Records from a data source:
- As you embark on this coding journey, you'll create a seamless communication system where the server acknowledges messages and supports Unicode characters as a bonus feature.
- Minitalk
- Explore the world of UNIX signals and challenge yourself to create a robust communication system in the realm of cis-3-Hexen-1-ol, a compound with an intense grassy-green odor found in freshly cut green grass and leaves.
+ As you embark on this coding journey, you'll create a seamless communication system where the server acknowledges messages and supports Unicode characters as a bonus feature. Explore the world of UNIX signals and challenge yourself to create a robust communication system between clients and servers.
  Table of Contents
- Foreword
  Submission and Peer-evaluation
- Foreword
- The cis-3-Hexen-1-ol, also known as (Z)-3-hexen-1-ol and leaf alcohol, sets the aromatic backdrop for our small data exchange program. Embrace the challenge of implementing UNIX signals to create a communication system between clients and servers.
---
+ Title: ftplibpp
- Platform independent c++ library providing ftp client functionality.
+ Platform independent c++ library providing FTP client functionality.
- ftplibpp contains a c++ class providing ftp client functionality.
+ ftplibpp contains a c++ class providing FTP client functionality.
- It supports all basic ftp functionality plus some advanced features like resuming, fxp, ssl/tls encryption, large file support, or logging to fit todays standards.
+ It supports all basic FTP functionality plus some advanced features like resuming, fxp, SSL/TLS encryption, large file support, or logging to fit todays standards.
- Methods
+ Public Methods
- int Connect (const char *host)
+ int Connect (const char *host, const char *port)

Aim of the exercise: Where the data above reaches the line holding "- int Connect (const char *host)", begin printing, and stop after the line holding "const char *port)". Each line must be reproduced exactly, with nothing else added.

Output:
- int Connect (const char *host)
+ int Connect (const char *host, const char *port)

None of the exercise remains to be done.